There is at least one other company that sells similar immersion-cooling systems for data centers, but there is one key difference. Green Revolution Cooling also submerges servers into a dielectric mineral oil blend it designed itself, but its approach does not use two-phase immersion. The company claims that its oil, called ElectroSafe, has 1,200 more heat capacity by volume than air.

Other approaches are filling sealed server enclosures with coolant or isolating coolant flow to CPUs alone. The latter approach involves installing a small chamber for coolant directly over the CPU and pushing coolant through it by a system of narrow pipes.

Breaking out of Niche Markets

The power-density advantages of direct liquid cooling and especially immersion cooling are clear. What is unclear is whether it will eventually become useful in more mainstream computing scenarios, which is something 3M is hoping to see.

The alarmist forecasts from about a decade ago of an imminent data center power density crisis have not materialized. Densities have generally gone up, but not to the extent or at the scale predicted.

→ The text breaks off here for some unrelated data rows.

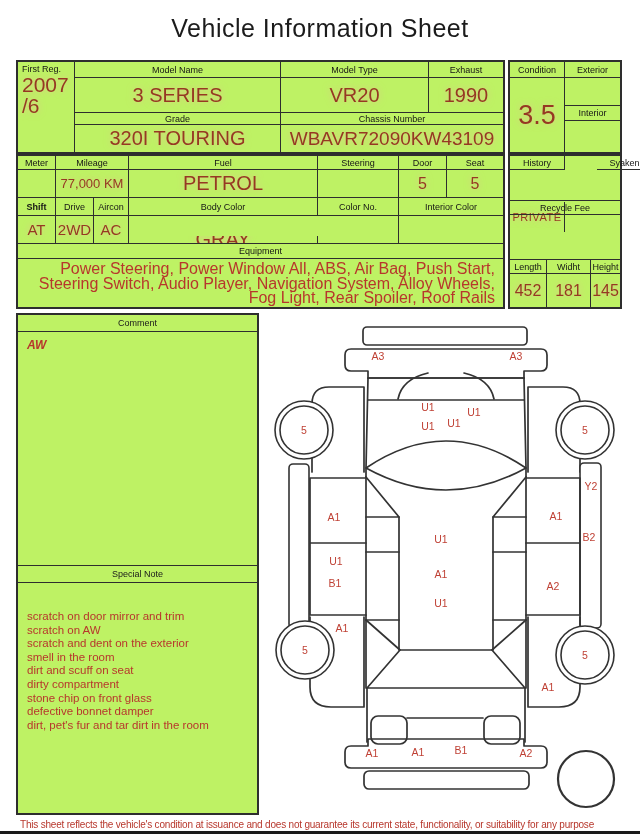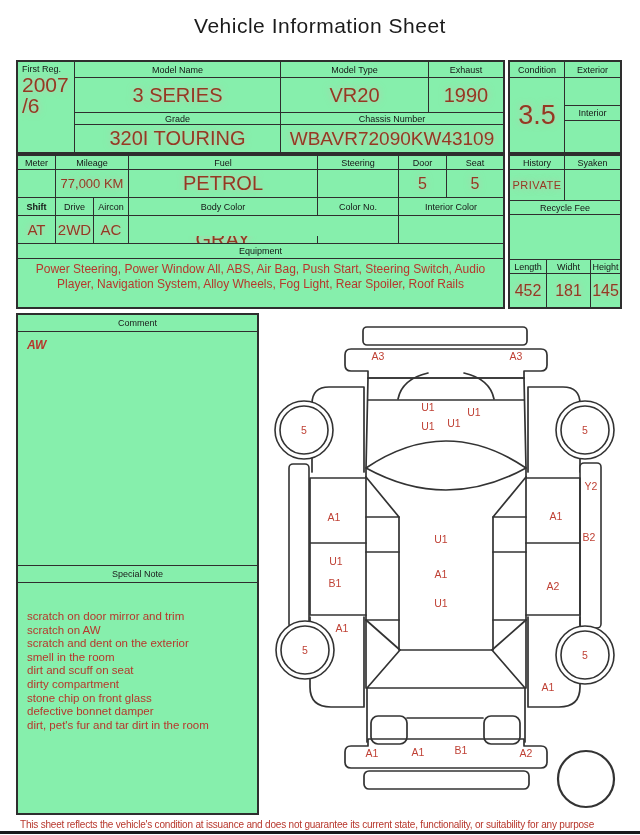"Vehicle Information Sheet" .title { font-size: 21px -> 25px }
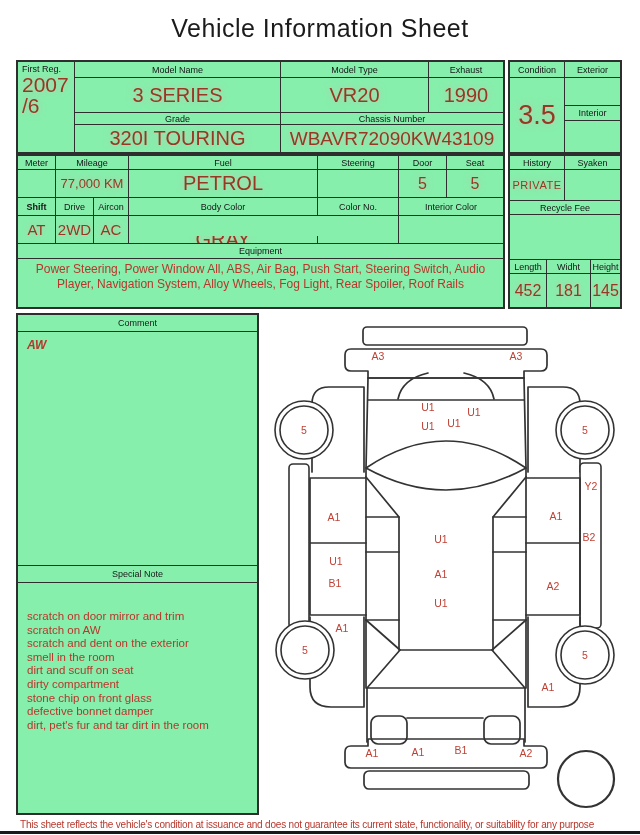"First Reg." .box { background: #86efac -> #bef264 }
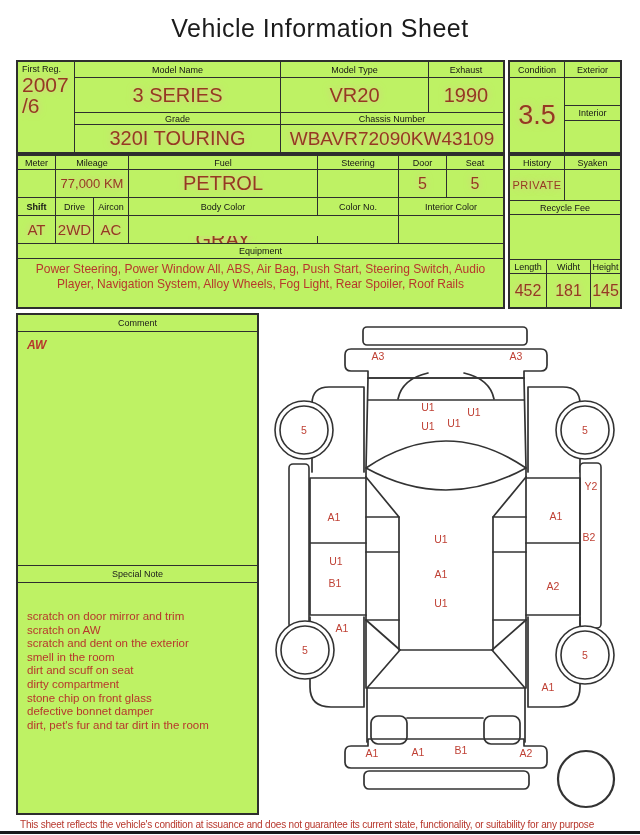"History" div.grid { gap: none -> 32px }
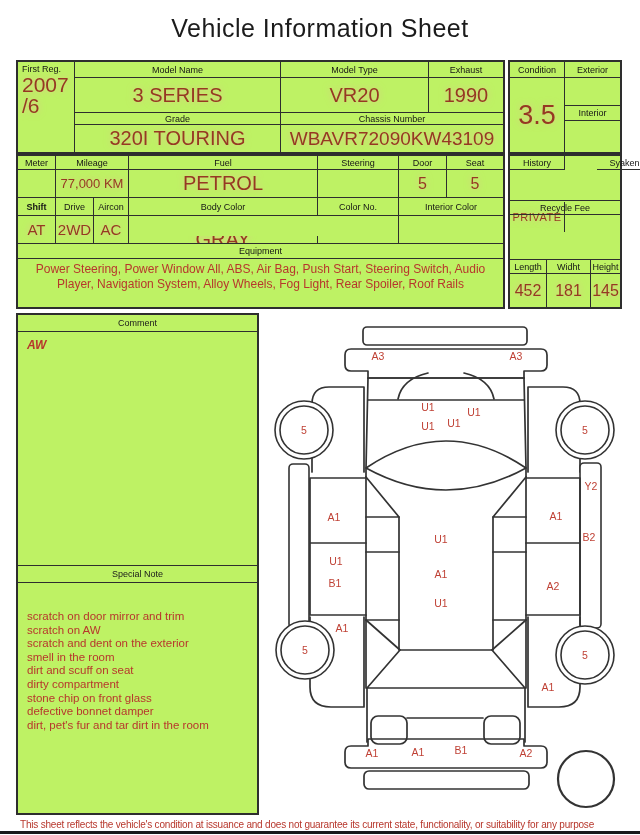"Power Steering, Power Window All," .equip { font-size: 12px -> 16px; text-align: center -> right }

“The reality is, only in the last two or three years have companies started to more broadly deploy high density to be able to take advantage of the efficiency that that drives,” Sureel Choksi, CEO of the wholesale data center provider Vantage Data Centers, said. “The average data center rack today, in terms of actual utilization, probably has density of about 2kW a rack, which is extraordinarily low.”

The higher the power density the more sense immersion cooling makes. 3M’s Novec fluid itself is a major cost, and at lower densities economics of the technology get “less compelling,” Garceau said. He declined to share the price of the fluid, but a report on the liquid cooling market by 451 Research said it could cost up to $50 per liter.

Also undisclosed is the amount of fluid required to cool BitFury’s 250 kW racks. A previous project for which the data was disclosed used 3 liters per kW, Garceau said. In lab tests, 3M simulated a higher IT load and was able to cool 4 kW with less than one liter, he said.

But Garceau’s current challenge extends beyond the bitcoin mining industry. The company wants to make the case that the cooling technology can be useful in more than just a few specialized applications. “There’s a tendency to believe that liquid cooling is special and expensive and niche for supercomputing,” he said.

At least today, however, that belief is not unfounded, since non-HPC deployments of immersion cooling are rare, and the overwhelming majority of the world’s IT gear is cooled by air. Garceau views the emergence of bitcoin mining as the second big application for direct liquid cooling as an opportunity to demonstrate that the story of the technology does not start and end with supercomputers.

One potential application can be cloud-scale computing, he said. “They would have to optimize around high density hardware for the purposes of energy efficiency, construction savings, all the benefits of two-phase immersion cooling,” Garceau said. But making the case to an industry that has an opposite philosophy of data center architecture – scale out versus scale up – will be difficult.